THE WEEK OF APRIL 9 IS THE FIFTH ANNIVERSARY of the moment when I and many others began to truly understand we were enmeshed in a global public-health catastrophe completely unlike anything we had ever experienced. 

At the time, much of the world had been in lockdown for weeks. But lockdowns, by themselves, were proving to be incapable of short-circuiting the Covid-19 pandemic. The spread of infection was not going to be denied that easily.

President Trump, having tried denial – "For the vast majority of Americans, the risk is very very low” he said – was making a blustery show of action and angry rhetoric, such as banning travel from Covid-19 hot spots and blaming the World Health Organization for “severely mismanaging and covering up the spread of the coronavirus."

But having already spent three years hollowing out federal public-health agencies, the Trump administration had blinded itself to what was happening and what needed to be done. By mid-February 2020, South Korea was administering tens of thousands of Covid tests daily, which was essential to slow the spread of the virus. In the U.S. similar testing was only available in September 2020.

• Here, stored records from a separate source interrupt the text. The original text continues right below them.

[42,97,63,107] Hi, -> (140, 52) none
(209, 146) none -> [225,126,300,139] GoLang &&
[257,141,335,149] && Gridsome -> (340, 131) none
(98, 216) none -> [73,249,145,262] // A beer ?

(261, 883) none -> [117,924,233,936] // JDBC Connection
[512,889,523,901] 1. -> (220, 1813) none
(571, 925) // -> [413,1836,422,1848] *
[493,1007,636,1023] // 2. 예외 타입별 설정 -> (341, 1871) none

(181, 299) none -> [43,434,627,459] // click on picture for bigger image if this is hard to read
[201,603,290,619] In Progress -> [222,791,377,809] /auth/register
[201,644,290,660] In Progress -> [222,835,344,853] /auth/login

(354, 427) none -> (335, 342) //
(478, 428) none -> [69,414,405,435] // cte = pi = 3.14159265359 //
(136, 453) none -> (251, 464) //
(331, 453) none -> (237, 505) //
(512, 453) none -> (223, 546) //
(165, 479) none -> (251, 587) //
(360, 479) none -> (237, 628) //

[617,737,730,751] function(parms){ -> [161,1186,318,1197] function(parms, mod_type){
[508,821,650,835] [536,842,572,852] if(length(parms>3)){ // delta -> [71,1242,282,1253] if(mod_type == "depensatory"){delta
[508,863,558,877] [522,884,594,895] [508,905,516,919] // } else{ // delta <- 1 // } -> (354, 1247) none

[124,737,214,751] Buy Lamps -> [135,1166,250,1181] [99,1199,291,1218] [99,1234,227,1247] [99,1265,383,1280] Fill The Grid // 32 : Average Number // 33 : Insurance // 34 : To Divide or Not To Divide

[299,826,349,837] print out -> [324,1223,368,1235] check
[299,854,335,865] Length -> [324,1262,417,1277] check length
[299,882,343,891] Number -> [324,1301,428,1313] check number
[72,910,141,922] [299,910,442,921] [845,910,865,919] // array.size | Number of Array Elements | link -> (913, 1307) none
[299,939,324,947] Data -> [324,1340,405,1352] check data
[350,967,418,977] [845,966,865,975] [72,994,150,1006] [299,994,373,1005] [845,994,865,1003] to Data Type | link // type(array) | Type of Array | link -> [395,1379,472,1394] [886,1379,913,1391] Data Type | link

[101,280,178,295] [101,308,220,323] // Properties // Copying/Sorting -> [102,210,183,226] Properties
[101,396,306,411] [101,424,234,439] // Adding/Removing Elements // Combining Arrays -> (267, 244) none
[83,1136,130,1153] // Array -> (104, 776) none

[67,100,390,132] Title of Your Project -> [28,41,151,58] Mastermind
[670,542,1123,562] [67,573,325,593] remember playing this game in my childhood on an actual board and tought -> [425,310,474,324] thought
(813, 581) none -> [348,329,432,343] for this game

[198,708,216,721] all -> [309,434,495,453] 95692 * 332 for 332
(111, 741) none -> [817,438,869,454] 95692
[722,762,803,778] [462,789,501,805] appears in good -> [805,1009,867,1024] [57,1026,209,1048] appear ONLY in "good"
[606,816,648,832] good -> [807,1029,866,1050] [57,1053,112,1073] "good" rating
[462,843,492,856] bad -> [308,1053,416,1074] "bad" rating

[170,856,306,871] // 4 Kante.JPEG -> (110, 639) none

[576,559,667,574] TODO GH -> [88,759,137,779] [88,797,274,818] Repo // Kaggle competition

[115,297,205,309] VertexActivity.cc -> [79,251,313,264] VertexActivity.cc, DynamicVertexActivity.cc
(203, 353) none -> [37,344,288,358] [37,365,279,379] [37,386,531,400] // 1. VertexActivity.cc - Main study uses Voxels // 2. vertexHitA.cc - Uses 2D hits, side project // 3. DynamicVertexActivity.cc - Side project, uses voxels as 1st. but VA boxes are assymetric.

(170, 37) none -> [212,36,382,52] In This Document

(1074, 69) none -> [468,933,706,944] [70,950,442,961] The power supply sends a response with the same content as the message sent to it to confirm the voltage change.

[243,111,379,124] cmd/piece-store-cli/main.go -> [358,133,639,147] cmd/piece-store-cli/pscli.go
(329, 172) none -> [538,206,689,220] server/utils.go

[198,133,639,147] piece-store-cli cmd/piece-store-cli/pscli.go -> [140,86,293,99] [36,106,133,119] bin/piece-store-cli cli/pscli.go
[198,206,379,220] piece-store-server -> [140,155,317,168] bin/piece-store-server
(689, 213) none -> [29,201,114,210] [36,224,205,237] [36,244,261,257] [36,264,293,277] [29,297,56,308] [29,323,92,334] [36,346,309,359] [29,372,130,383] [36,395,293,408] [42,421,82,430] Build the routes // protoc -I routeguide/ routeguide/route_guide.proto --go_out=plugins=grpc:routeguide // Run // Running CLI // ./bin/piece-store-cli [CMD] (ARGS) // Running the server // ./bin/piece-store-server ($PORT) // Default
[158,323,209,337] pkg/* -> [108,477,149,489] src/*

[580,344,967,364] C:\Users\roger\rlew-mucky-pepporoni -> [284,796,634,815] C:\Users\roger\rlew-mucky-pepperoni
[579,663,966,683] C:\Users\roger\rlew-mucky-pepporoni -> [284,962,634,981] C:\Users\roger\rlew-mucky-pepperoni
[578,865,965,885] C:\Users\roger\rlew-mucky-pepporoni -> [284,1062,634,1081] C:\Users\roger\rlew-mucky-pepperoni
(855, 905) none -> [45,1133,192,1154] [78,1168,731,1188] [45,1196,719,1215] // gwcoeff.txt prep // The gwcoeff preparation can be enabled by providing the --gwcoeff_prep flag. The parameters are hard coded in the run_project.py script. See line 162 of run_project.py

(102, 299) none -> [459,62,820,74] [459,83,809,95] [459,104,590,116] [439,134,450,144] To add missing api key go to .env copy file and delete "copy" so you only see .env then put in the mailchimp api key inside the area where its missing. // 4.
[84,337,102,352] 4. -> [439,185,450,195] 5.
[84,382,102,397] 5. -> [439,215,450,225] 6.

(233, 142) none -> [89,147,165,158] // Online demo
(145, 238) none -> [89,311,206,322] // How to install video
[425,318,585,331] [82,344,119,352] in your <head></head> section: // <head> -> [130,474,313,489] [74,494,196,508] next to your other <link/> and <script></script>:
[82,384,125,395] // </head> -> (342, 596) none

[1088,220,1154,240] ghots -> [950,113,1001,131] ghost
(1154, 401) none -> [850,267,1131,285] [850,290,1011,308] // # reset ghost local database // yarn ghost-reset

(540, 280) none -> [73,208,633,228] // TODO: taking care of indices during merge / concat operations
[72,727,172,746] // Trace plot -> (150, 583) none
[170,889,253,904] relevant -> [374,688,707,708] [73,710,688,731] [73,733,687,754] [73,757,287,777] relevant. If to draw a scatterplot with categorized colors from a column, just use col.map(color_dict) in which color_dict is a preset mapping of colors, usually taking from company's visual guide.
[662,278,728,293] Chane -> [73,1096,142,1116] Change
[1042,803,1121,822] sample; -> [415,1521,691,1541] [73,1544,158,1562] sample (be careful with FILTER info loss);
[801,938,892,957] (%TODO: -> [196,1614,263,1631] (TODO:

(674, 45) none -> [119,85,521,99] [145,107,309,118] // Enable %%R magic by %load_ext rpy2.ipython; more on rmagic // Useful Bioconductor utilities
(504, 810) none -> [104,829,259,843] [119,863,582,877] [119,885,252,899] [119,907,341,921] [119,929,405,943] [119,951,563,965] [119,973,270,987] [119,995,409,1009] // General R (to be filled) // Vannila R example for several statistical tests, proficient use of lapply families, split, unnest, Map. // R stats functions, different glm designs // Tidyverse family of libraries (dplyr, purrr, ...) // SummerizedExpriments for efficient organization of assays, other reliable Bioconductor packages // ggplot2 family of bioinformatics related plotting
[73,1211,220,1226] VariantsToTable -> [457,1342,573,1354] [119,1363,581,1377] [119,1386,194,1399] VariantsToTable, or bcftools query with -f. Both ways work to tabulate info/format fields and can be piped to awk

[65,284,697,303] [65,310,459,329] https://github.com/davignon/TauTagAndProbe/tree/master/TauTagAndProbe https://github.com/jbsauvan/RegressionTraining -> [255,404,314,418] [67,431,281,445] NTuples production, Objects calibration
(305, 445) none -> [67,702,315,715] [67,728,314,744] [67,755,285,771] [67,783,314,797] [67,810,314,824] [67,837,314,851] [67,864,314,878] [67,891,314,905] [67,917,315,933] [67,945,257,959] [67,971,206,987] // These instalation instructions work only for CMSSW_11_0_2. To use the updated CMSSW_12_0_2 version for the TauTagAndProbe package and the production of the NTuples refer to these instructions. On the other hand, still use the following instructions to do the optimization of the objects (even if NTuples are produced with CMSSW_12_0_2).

On April 10, Trump told reporters the pandemic would kill “substantially” fewer than 100,000 in the U.S. In fact, the hundred-thousandth U.S. fatality occurred only eight weeks later; there would be four hundred thousand fatalities before the end of 2020. By the end of 2023 the U.S. experienced some 1,150,000 Covid-19 deaths. Many public-health specialists believe that nearly half of the Covid-19 fatalities in the U.S. could have been prevented if the country’s resources had been used more wisely. 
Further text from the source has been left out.